RE: OPEN_CONFIRM implementation issues

New Message	Reply	About this list	Date view	Thread view	Subject view	Author view	Attachment view

From: Noveck, Dave (Dave.Noveck@netapp.com)
Date: 11/08/02-01:16:58 PM Z

Next message: Mike Eisler: "OPEN_CONFIRM implementation issues"
Previous message: Spencer Shepler: "latest (last) draft -05"
Maybe in reply to: Mike Eisler: "OPEN_CONFIRM implementation issues"
Next in thread: eric kustarz: "Re: OPEN_CONFIRM implementation issues"

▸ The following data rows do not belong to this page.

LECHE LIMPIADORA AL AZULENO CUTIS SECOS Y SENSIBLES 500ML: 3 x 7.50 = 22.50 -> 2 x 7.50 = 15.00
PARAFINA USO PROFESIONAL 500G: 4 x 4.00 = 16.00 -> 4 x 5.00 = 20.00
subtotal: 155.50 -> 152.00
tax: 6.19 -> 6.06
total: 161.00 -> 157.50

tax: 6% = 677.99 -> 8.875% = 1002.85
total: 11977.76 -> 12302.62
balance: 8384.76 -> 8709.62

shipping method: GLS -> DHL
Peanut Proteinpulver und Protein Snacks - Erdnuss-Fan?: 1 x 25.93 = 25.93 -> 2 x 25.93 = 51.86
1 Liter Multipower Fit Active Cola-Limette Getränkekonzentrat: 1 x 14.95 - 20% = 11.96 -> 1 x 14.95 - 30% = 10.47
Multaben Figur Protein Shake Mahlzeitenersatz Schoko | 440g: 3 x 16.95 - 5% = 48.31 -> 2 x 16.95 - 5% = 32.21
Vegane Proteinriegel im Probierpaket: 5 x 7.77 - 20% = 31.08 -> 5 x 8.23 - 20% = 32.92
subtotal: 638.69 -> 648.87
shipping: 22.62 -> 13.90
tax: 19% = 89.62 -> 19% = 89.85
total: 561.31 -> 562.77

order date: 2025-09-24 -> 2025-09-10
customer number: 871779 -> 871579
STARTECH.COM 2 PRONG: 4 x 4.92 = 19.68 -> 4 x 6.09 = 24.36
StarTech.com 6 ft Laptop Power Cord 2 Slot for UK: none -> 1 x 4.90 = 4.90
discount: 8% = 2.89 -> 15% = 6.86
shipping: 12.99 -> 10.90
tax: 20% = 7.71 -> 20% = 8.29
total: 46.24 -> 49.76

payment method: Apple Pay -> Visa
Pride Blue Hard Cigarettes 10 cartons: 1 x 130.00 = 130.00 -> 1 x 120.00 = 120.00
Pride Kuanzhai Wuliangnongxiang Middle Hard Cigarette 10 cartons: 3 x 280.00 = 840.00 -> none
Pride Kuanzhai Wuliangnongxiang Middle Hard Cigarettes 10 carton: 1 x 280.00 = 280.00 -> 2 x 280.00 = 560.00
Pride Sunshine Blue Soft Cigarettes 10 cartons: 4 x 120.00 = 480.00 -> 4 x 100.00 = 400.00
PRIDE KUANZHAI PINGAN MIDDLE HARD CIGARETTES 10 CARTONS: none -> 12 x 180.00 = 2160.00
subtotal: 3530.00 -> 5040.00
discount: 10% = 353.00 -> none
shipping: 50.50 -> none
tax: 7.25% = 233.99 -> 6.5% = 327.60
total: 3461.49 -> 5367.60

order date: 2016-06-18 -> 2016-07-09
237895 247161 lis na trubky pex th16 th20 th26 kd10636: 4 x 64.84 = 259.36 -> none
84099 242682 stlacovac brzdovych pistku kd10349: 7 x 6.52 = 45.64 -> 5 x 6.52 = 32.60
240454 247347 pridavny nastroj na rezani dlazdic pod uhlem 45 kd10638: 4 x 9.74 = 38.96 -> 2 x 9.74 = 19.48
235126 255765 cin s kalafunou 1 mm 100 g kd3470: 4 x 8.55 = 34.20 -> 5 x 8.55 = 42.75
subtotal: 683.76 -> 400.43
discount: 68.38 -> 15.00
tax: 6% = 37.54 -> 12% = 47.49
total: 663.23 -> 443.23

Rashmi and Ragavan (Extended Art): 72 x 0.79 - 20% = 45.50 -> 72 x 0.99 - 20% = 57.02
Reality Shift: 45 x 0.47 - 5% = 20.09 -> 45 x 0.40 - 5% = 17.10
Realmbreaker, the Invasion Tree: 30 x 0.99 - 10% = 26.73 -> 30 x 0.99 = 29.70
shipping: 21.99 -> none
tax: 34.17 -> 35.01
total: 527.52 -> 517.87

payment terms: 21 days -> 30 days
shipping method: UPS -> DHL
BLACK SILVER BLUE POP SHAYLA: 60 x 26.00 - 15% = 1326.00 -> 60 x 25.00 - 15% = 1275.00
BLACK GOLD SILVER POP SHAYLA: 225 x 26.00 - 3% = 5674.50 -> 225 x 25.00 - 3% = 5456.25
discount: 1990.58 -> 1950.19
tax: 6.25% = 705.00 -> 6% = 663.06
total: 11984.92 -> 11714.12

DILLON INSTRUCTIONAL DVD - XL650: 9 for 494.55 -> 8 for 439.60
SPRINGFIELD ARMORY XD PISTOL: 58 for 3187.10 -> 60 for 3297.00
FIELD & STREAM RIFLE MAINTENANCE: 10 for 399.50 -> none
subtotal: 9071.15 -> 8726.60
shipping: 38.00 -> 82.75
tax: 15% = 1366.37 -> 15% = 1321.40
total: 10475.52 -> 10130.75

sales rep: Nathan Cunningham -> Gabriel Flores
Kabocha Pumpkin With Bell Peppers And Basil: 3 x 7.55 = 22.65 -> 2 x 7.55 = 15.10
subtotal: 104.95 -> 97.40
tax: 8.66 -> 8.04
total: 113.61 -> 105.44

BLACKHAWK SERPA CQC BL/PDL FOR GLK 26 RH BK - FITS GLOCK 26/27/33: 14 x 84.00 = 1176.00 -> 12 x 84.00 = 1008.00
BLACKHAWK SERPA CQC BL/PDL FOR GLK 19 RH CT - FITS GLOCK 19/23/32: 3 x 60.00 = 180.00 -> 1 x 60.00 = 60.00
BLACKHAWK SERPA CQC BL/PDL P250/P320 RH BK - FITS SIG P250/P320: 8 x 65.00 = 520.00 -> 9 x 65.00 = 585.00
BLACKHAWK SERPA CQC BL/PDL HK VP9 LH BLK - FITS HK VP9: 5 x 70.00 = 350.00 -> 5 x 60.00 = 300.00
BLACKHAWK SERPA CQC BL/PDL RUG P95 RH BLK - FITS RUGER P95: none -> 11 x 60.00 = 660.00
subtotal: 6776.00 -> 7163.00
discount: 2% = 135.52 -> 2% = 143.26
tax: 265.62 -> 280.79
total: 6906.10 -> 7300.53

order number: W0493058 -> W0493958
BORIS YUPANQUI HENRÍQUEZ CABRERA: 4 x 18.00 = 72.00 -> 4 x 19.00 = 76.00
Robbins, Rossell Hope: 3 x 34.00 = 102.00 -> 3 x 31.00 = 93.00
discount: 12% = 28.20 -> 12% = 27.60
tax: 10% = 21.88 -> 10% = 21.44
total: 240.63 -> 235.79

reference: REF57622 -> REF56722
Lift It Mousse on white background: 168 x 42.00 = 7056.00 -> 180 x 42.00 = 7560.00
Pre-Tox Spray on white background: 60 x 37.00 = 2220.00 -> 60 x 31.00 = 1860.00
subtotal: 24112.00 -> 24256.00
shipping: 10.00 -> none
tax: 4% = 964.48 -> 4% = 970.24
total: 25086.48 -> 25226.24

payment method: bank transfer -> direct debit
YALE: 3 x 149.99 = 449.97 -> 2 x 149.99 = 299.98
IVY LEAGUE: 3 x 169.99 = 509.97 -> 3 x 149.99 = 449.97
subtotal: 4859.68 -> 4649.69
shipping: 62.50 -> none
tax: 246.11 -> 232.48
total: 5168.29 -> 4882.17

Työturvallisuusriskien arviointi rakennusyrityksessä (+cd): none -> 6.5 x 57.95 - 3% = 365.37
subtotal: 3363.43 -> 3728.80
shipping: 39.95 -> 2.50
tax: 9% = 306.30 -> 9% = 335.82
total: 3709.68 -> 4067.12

Message-ID: <C8CF60CFC4D8A74E9945E32CF096548A0708E8@SILVER.nane.netapp.com>
From: "Noveck, Dave" <Dave.Noveck@netapp.com>
Subject: RE: OPEN_CONFIRM implementation issues
Date: Fri, 8 Nov 2002 11:16:58 -0800 

First, some philosophy. I tend to lean to a more restrictive implementation 
than Spencer. We have to obey the spec, but where it isn't clear, my tendency 
is to read it relatively strictly. I think that doing that helps clients find 
their bugs faster. This is also affected by the phase of protocol implementation
one is in. When initial servers are being implemented, a strict interpretation 
helps establish more uniform client behavior.  Later servers are probably best
advised to lean to the liberal side since they will have to deal with clients 
that may have been devloped in a more permissive server environment.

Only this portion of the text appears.